Correctly sensing the future importance of naval aviation, he applied for flight training and was designated a naval aviator in 1921. During the doldrums of the twenties and thirties, Sprague rotated through a succession of staff jobs, commanded a scouting squadron, became air officer aboard the carrier USS Saratoga, and eventually rose to the post of superintendent of naval air training at Pensacola. In 1940 he was assigned as executive officer of the carrier USS Ranger, then briefly commanded the newly constructed escort carrier USS Charger. Even in the plodding, peacetime Navy, it was clear that Tom Sprague was an officer on his way up. On this hazy August day, Sprague knew he ought to feel a glow of contentment. This was the crowning moment of a successful military career, the prize he had dreamed about for his entire adult life. But the sweetness of the moment was tinged with a sense of foreboding. Hanging like a dark cloud over the celebration was the news from the Pacific.
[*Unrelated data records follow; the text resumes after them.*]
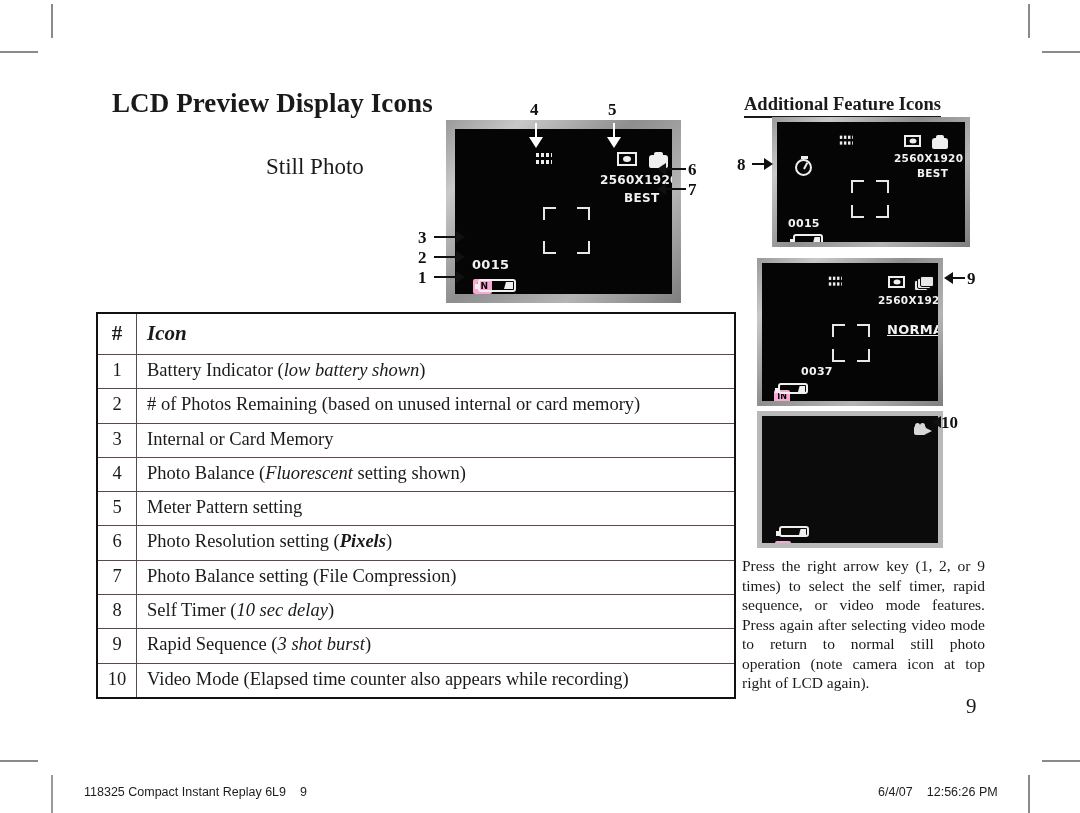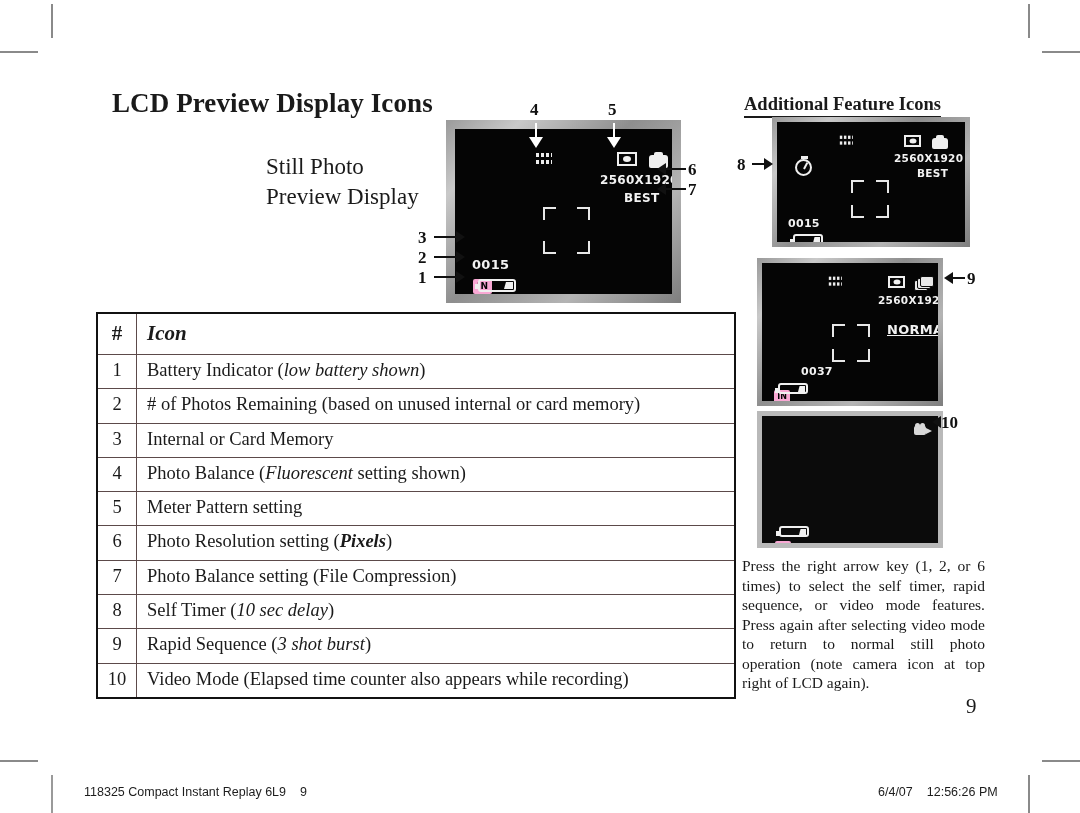"Preview Display" div { html: <div>Preview Display</div> -> none }
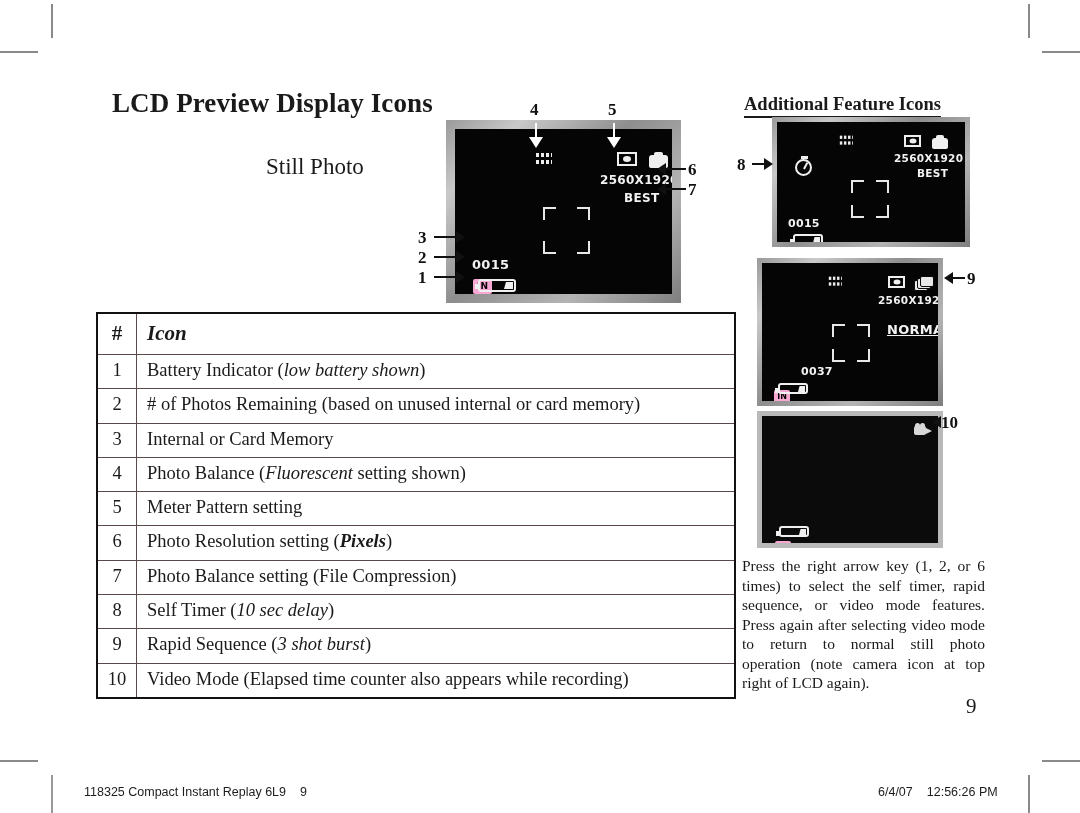"Press the right arrow key" div.para { text: 6 -> 9 }
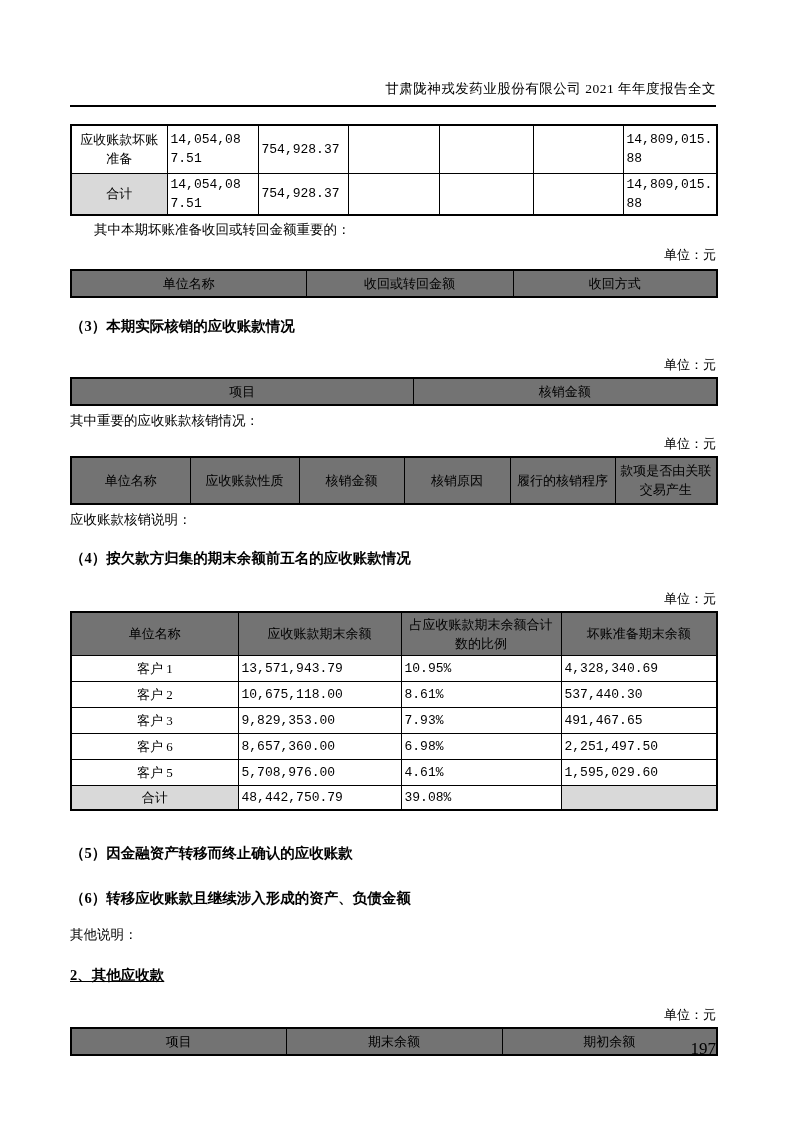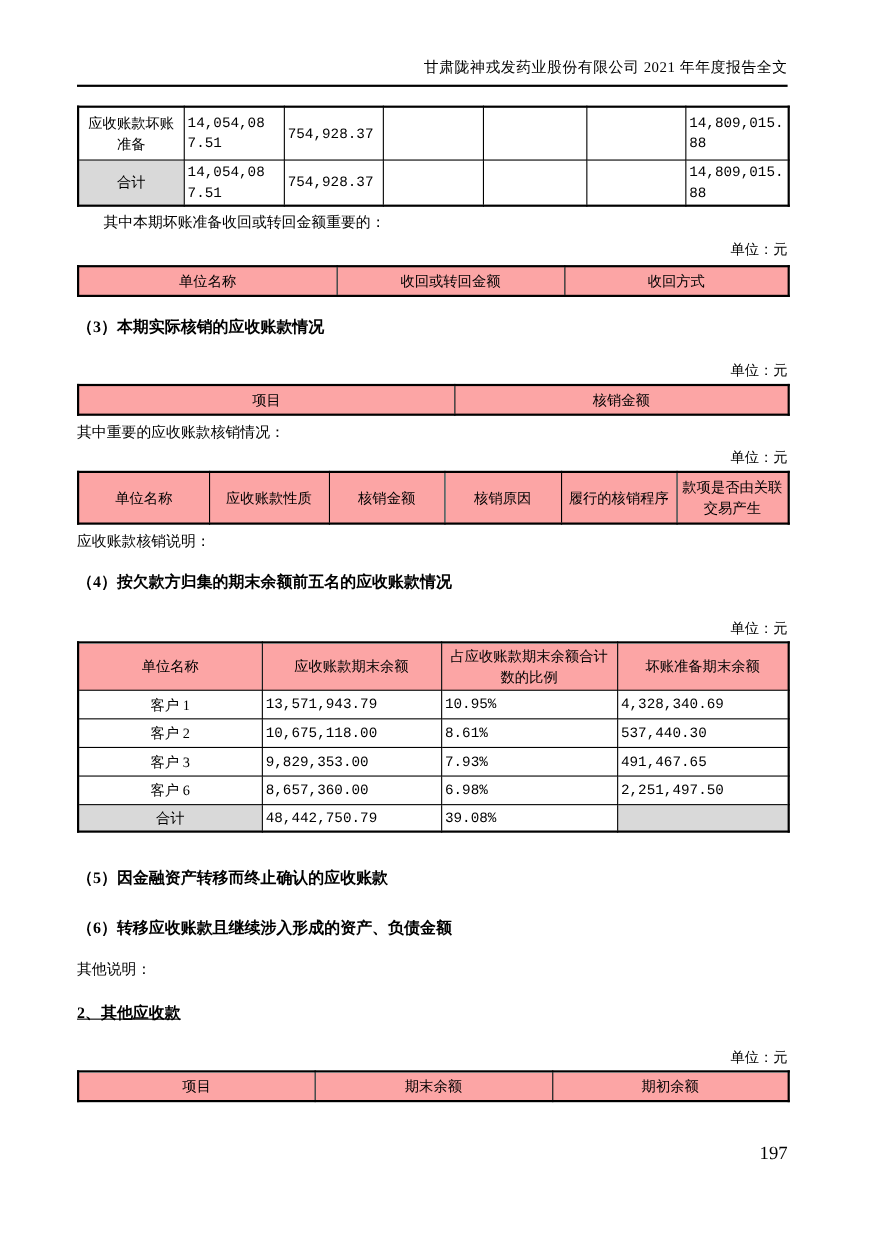"甘肃陇神戎发药业股份有限公司 2021 年年度报告全文" .doc-header { padding-top: 52px -> 80px }
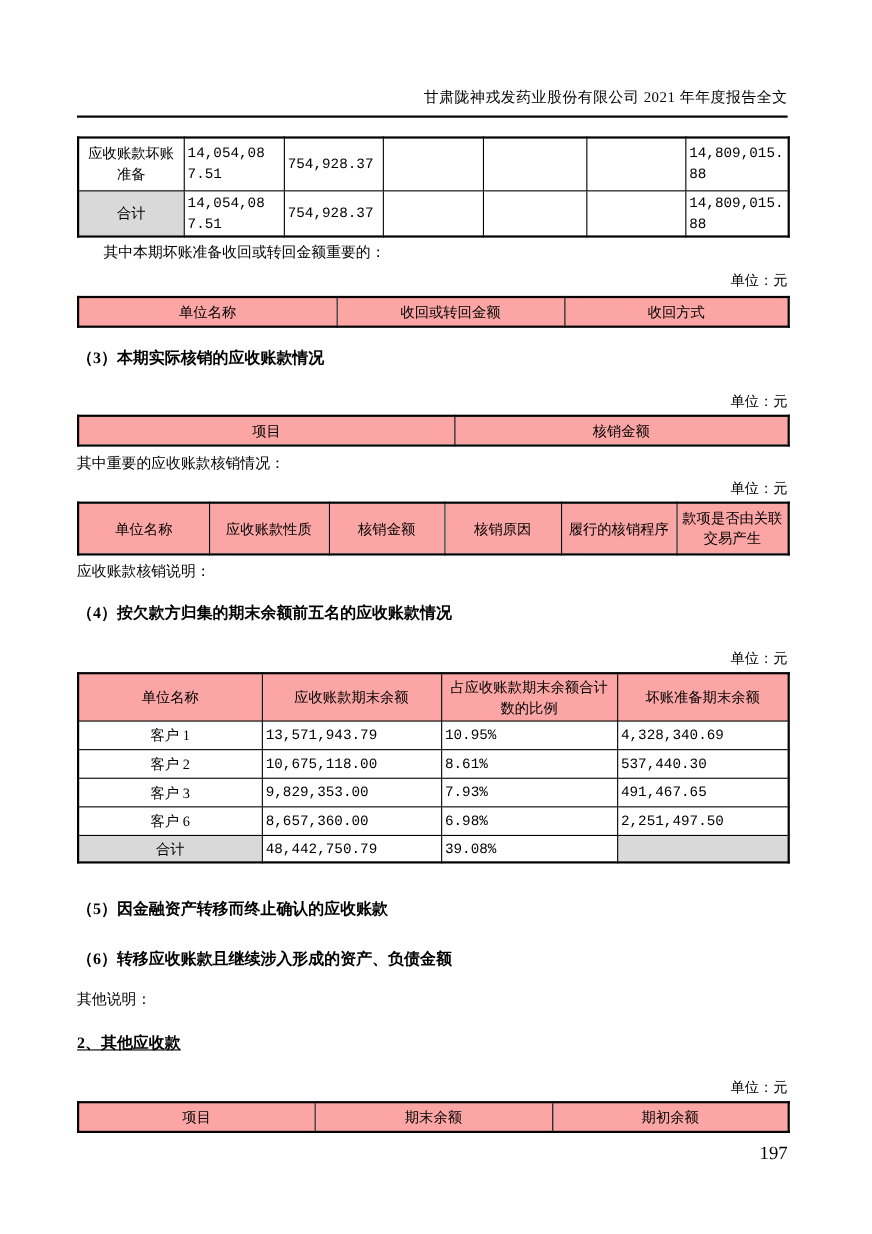"单位名称" td.hd { background: #fca5a5 -> #737373 }
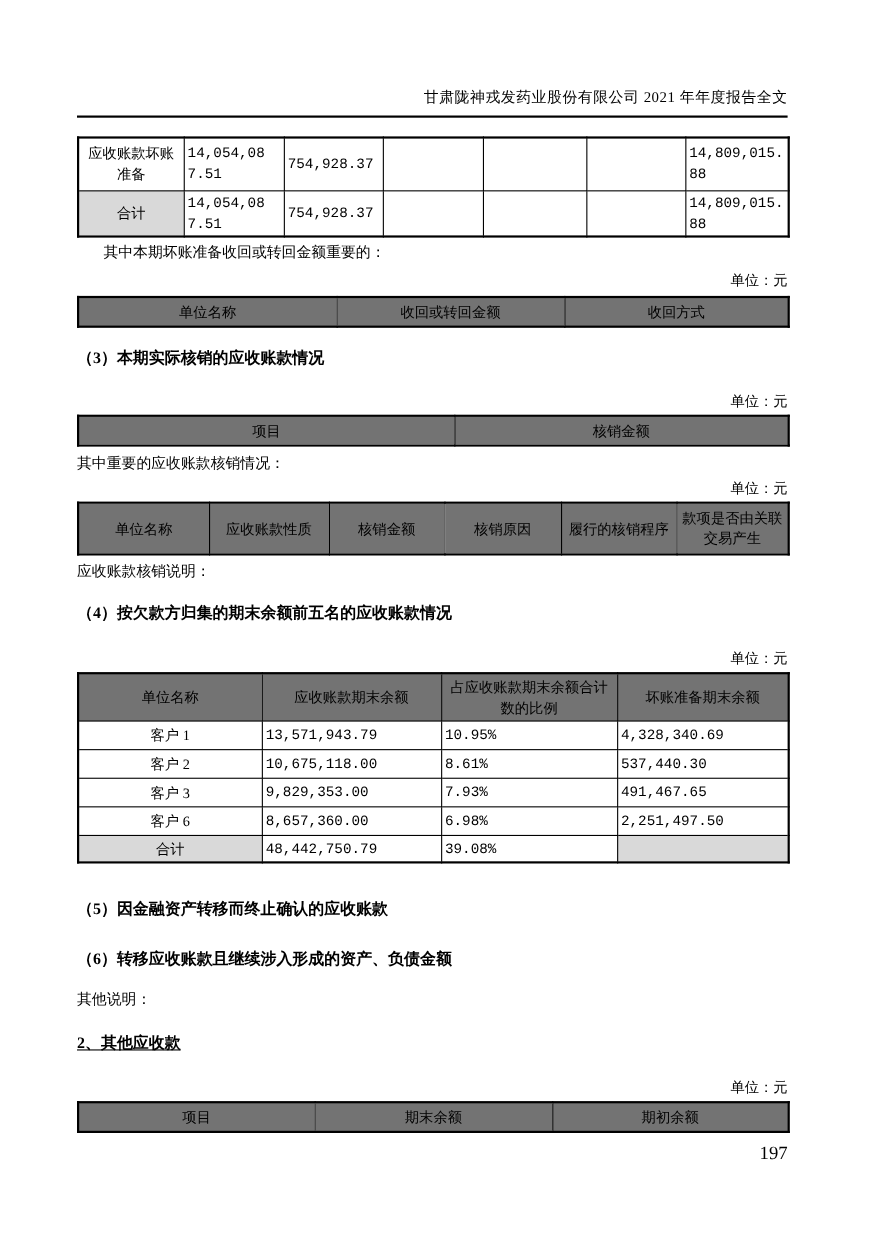"客户 5" tr { html: none -> <tr> <td>客户 5</td> <td>5,708,976.00</td> <td>4.61%</td> <td>1,595,029.60</td> </tr> }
Four large American aircraft carriers had been lost in battle with the Imperial Japanese Navy. In May of the previous year, USS Lexington was torpedoed and sunk during the Battle of the Coral Sea. USS Yorktown was lost to Japanese bombers and torpedo planes in the Battle of Midway. USS Wasp, torpedoed off Guadalcanal, went down in September 1942. A month later USS Hornet, the carrier from whose deck Lt. Col. James H. Doolittle's raiders launched the first attack on Japan, was sunk by dive-bombers and aerial torpedoes in the Battle of Santa Cruz Island.


The Navy was desperately short of aircraft carriers. No other U.S. military service was as steeped in centuries-old tradition as the Navy. The ritual of commissioning a new ship, like many U.S. Navy traditions, was adopted from the British Navy. It was a symbolic birthing, a way of giving "life" to an inanimate, newly constructed vessel.


Tom Sprague, as traditional as any sailor of his generation, was sticking with the script. More than a hundred guests--women in long skirts and sun hats, men in summer suits and in the uniforms of all the s.